*** Opening of PROVIDED DATA ***

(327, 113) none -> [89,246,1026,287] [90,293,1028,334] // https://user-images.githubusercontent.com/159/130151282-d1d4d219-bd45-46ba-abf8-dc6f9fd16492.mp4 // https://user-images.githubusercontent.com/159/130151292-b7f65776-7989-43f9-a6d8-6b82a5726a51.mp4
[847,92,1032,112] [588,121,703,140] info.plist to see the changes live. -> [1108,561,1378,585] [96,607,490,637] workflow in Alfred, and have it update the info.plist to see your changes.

*** Close of PROVIDED DATA ***
*** Opening of PROVIDED DATA ***

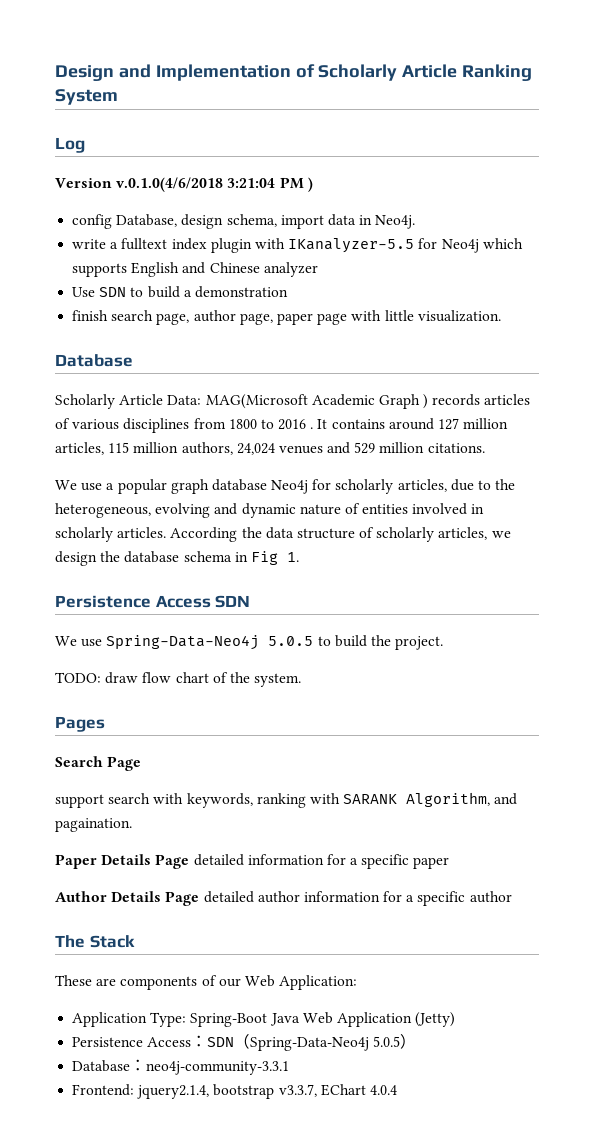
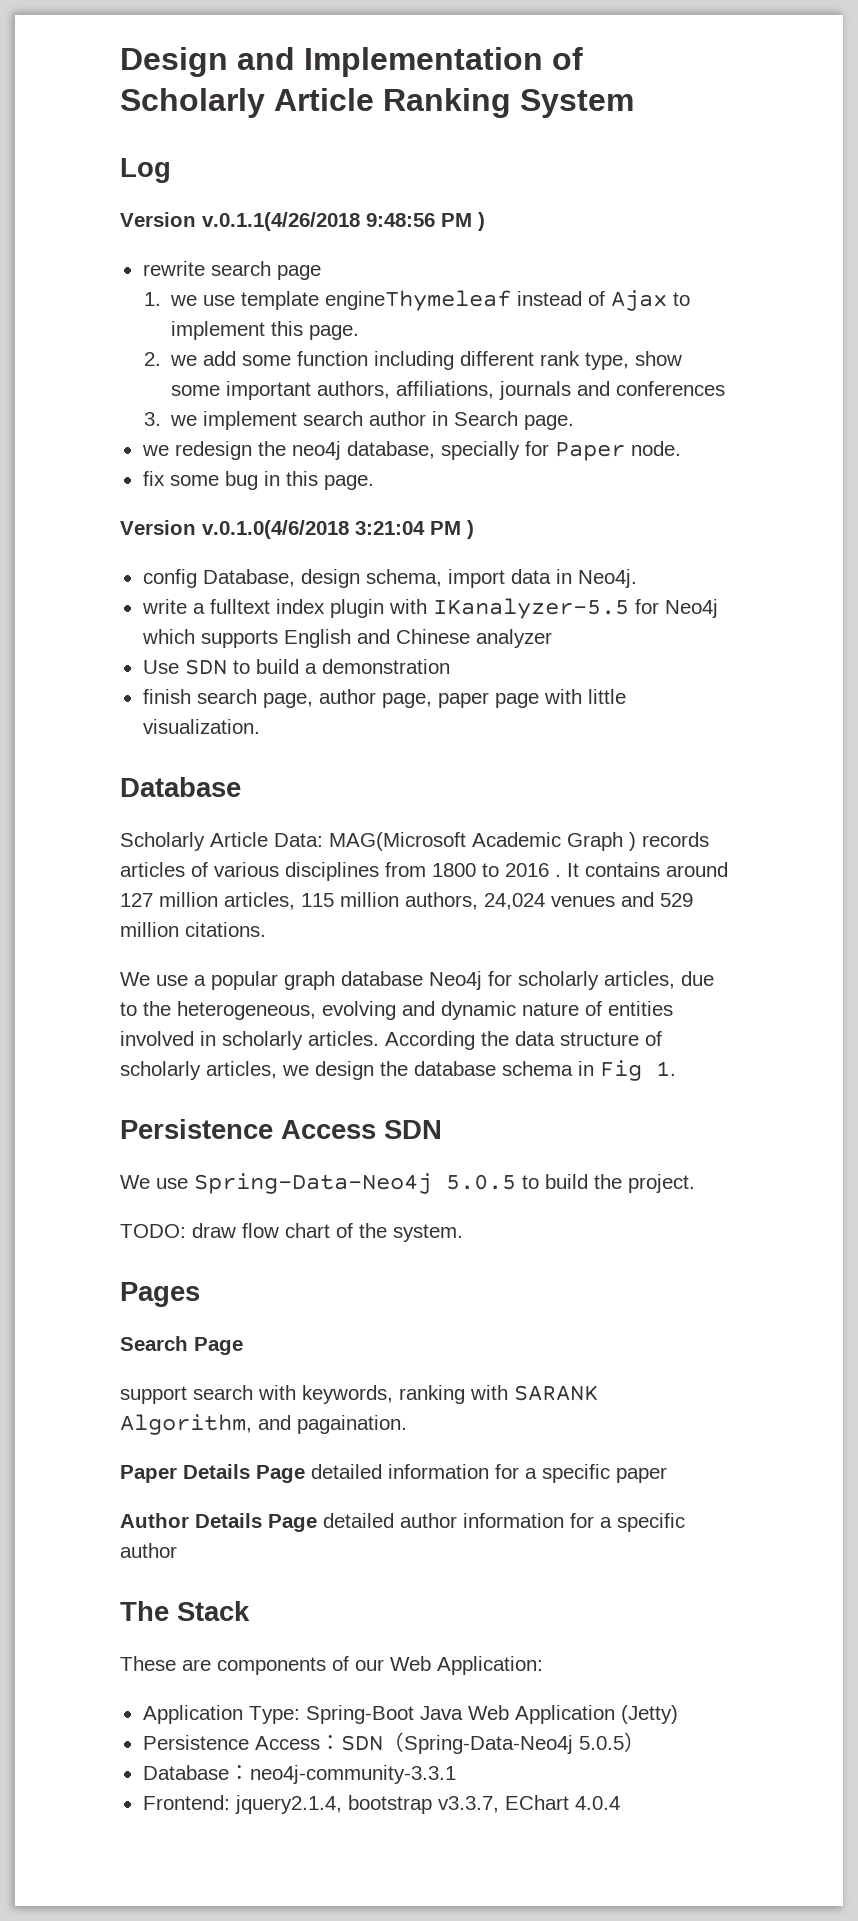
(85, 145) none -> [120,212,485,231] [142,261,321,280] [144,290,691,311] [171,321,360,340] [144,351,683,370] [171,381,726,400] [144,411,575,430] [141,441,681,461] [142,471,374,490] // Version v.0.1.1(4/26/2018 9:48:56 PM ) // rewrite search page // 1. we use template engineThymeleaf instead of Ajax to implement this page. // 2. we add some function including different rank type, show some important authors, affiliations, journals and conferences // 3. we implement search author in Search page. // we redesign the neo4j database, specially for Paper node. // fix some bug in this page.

*** Close of PROVIDED DATA ***
*** Opening of PROVIDED DATA ***

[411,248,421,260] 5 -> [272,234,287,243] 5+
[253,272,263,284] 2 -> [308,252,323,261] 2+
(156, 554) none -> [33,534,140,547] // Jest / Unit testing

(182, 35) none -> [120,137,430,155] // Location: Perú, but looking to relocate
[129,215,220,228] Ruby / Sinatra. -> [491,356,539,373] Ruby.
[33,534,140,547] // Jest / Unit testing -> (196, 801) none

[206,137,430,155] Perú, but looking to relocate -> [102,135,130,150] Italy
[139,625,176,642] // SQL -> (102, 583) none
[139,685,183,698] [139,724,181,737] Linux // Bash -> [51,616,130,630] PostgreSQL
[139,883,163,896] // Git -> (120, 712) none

*** Close of PROVIDED DATA ***

Copy the records above exactly, beginning at the line that contains "[206,137,430,155] Perú, but" and stopping after the line that contains "[139,883,163,896] // Git -> (120, 712) none".

[206,137,430,155] Perú, but looking to relocate -> [102,135,130,150] Italy
[139,625,176,642] // SQL -> (102, 583) none
[139,685,183,698] [139,724,181,737] Linux // Bash -> [51,616,130,630] PostgreSQL
[139,883,163,896] // Git -> (120, 712) none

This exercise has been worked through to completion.